I’m still working through the math on a third paper.  The subject here is the evolution of female choosiness as a function of age.  Some studies show that females are more choosy when they are older, while others show that females are more choosy when they are young.  There are arguments on both sides suggesting how selection produces these patterns.  We just had a lab meeting where my colleagues helped me to clarify how to build the model.  My hope is to have this one ready for publication sometime in the early spring.

Another paper with my name on it was published in May, although it has been on the web and finished for so long that I didn’t notice its publication in PLoS Biology, the flagship open access biology journal. This article was a collaboration with people I mainly met on Twitter. We wrote an opinion piece on how biologists of all disciplines, but especially in ecology and evolution, could embrace putting their work online at preprint servers like ArXiv, Figshare, PeerJ Preprints, and F1000Research. This practice is common in mathematics and physics, and although it’s gaining popularity in biology, most biologists I know recoil in disgust at the thought of putting their work online before it’s peer-reviewed. Well, actually these days the younger scientists respond with interest rather than recoil in shock.

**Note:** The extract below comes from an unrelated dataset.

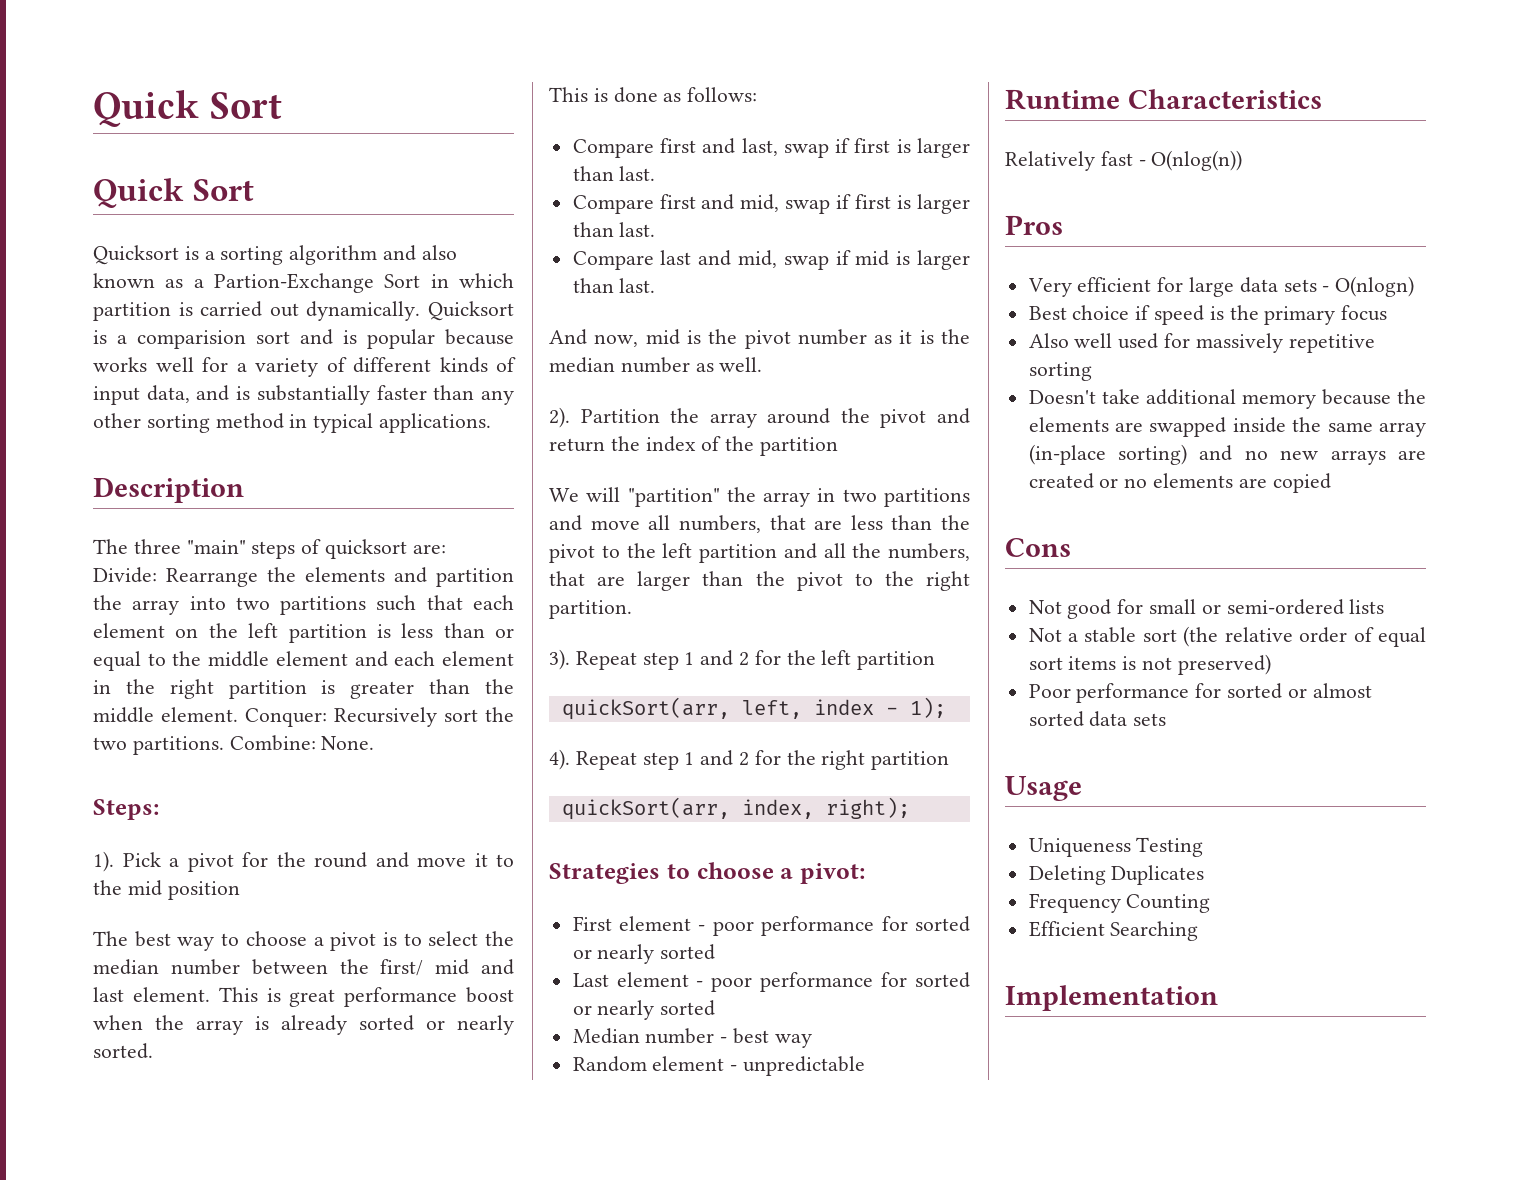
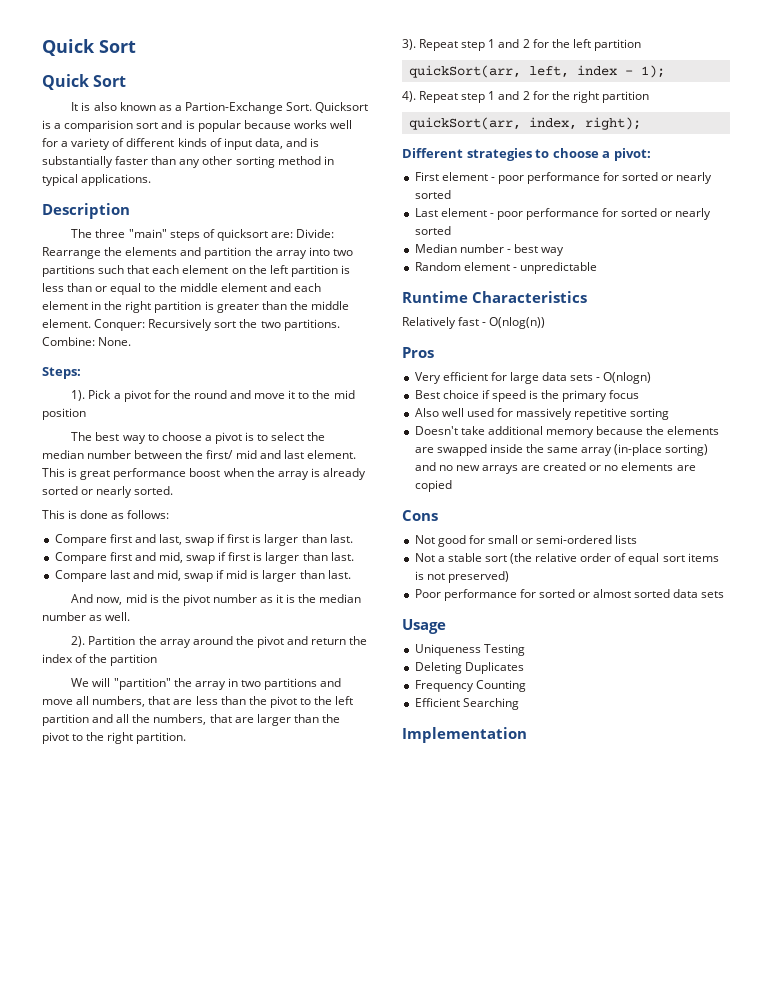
- Quicksort is a sorting algorithm and also known as a Partion-Exchange Sort in which partition is carried out dynamically.
+ It is also known as a Partion-Exchange Sort.
- Strategies to choose a pivot:
+ Different strategies to choose a pivot:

The funny thing about peer review is that it takes a really long time to get stuff published.  By “published” I mean “done with.”  I have been working on the first project above for over four years if you count the time I spent programming the multilocus genetics library.  I have submitted it to four journals, and it was outright rejected from the first three for various reasons, most of them not scientific.  What I don’t like is that I would like to spend time working on newer things.  I’m simply interested in new things now.  This reminds me of the situation in Pink Floyd’s 1980s and 1990s tours, where some fans wanted them to play their classics, and they wanted to play their new music (some of which they actually put a lot of effort into writing, and thought was better music, but what do they know?). However, I am grateful for all the chances I’ve had to revise that paper, since my understanding of science and how to do it are totally different four years later.  Even in the weeks since I submitted the paper to PeerJ and got the (very helpful!) reviews back, I have found better ways to express the ideas in the paper and improve the writing.  It’s a double-edged sword, and I’m not quite ready to do away with it.

The other drawback is not getting the research into a place where people can see it.  I’ve been showing that model to people for all but six months of the time I’ve been working on it, and it has taken another three years to get one step closer to publication.  That’s why we have arXiv and figshare.  People can see it pre-peer-review and get ideas from it.  They can even cite it.